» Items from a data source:
»»
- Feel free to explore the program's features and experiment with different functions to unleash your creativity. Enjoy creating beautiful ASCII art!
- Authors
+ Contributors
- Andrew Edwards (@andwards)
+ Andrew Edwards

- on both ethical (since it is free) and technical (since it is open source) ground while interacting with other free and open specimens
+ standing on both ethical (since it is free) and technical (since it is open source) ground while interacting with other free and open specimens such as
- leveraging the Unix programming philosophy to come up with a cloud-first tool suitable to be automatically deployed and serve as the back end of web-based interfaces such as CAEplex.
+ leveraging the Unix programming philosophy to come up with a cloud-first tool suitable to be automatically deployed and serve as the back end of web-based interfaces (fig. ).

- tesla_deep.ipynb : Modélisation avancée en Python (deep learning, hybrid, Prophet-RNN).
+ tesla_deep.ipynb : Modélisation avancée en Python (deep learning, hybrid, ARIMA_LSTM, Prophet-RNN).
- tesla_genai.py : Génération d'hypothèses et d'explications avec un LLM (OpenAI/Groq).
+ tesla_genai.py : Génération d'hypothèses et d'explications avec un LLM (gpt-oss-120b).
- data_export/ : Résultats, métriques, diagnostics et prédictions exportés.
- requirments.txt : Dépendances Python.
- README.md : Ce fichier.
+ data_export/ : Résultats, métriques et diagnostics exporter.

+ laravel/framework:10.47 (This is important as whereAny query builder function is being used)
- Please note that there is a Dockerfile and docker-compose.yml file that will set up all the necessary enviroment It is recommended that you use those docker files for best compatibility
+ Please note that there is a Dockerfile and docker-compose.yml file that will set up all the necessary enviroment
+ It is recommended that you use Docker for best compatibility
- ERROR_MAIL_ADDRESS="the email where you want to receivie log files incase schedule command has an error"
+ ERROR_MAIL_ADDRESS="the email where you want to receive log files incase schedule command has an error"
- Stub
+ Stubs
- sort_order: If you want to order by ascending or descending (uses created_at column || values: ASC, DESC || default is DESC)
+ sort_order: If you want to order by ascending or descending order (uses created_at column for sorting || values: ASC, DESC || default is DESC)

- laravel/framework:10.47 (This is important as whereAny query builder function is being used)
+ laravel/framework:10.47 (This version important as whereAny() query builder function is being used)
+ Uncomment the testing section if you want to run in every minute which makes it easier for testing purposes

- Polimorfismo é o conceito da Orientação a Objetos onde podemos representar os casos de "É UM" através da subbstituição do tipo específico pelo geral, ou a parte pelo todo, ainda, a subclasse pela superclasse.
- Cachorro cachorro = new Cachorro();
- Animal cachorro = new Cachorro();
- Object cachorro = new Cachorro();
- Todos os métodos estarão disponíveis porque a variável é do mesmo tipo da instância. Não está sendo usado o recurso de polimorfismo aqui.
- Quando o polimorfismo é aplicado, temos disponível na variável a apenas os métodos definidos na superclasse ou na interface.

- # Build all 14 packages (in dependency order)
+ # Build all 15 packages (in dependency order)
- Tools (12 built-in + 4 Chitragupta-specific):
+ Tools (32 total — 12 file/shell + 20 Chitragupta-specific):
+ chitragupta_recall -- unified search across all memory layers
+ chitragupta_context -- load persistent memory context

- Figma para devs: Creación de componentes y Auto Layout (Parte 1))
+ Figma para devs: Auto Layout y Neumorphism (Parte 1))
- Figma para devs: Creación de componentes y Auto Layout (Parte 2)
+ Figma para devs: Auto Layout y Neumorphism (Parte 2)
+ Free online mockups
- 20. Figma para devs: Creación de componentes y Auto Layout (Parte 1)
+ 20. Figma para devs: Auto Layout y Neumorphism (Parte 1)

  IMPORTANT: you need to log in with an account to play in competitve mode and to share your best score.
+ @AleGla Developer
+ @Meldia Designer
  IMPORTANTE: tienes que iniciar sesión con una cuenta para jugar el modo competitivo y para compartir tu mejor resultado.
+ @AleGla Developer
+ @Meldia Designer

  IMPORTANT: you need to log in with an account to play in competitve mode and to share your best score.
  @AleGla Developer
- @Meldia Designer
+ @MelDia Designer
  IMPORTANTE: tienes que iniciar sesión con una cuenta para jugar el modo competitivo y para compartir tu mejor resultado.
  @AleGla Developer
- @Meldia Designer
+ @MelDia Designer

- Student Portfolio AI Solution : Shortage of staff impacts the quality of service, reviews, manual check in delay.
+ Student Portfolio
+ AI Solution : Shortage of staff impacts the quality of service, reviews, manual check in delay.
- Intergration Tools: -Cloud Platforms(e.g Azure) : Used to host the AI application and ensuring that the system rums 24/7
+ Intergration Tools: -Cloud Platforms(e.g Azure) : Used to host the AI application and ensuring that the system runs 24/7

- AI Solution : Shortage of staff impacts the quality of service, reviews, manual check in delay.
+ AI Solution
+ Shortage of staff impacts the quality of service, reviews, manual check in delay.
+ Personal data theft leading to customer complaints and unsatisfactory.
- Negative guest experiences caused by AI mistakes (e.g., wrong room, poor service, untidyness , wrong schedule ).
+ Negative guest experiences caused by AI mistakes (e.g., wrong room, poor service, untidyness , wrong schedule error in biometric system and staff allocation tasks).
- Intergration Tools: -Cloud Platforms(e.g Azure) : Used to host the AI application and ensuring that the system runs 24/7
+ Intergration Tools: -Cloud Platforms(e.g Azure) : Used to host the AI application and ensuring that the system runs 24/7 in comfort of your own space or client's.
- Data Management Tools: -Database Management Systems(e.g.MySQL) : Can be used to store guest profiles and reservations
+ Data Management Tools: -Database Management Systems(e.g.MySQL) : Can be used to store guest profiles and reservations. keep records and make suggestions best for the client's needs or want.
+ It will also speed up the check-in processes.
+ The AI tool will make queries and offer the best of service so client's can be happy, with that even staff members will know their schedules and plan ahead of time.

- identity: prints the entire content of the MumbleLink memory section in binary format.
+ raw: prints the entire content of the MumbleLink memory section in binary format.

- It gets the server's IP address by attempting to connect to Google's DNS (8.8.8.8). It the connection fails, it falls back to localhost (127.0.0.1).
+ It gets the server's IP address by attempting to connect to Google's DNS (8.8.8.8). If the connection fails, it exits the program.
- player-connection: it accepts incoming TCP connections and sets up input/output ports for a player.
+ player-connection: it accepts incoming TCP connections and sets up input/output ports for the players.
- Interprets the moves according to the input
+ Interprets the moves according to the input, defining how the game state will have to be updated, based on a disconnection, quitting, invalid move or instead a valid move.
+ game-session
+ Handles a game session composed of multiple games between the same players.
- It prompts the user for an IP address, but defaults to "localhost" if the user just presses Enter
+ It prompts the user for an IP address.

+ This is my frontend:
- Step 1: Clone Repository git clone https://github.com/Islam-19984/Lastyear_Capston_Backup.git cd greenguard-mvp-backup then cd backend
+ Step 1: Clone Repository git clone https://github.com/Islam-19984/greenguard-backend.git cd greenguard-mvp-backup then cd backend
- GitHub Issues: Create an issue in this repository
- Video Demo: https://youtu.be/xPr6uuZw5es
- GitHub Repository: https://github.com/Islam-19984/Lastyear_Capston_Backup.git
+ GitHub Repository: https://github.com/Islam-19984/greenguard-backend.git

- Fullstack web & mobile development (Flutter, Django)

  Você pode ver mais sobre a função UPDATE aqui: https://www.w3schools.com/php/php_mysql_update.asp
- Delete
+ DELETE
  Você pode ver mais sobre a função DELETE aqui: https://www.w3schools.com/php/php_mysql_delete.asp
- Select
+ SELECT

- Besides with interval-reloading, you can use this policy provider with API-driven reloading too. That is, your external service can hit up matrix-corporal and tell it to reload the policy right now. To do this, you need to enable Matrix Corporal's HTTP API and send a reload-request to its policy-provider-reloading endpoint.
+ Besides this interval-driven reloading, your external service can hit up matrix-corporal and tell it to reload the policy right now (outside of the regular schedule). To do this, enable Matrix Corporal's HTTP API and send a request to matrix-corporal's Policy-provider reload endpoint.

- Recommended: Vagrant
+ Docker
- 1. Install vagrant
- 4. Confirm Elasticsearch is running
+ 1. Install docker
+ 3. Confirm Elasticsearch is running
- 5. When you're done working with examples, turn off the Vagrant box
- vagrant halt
««
» INSTRUCTIONS TO FOLLOW: Copy the entries above exactly, but only from the line holding "needs or want." through the line holding "- Interprets the moves according to the input", both included.

» RESULT FOR THIS TASK:
+ Data Management Tools: -Database Management Systems(e.g.MySQL) : Can be used to store guest profiles and reservations. keep records and make suggestions best for the client's needs or want.
+ It will also speed up the check-in processes.
+ The AI tool will make queries and offer the best of service so client's can be happy, with that even staff members will know their schedules and plan ahead of time.

- identity: prints the entire content of the MumbleLink memory section in binary format.
+ raw: prints the entire content of the MumbleLink memory section in binary format.

- It gets the server's IP address by attempting to connect to Google's DNS (8.8.8.8). It the connection fails, it falls back to localhost (127.0.0.1).
+ It gets the server's IP address by attempting to connect to Google's DNS (8.8.8.8). If the connection fails, it exits the program.
- player-connection: it accepts incoming TCP connections and sets up input/output ports for a player.
+ player-connection: it accepts incoming TCP connections and sets up input/output ports for the players.
- Interprets the moves according to the input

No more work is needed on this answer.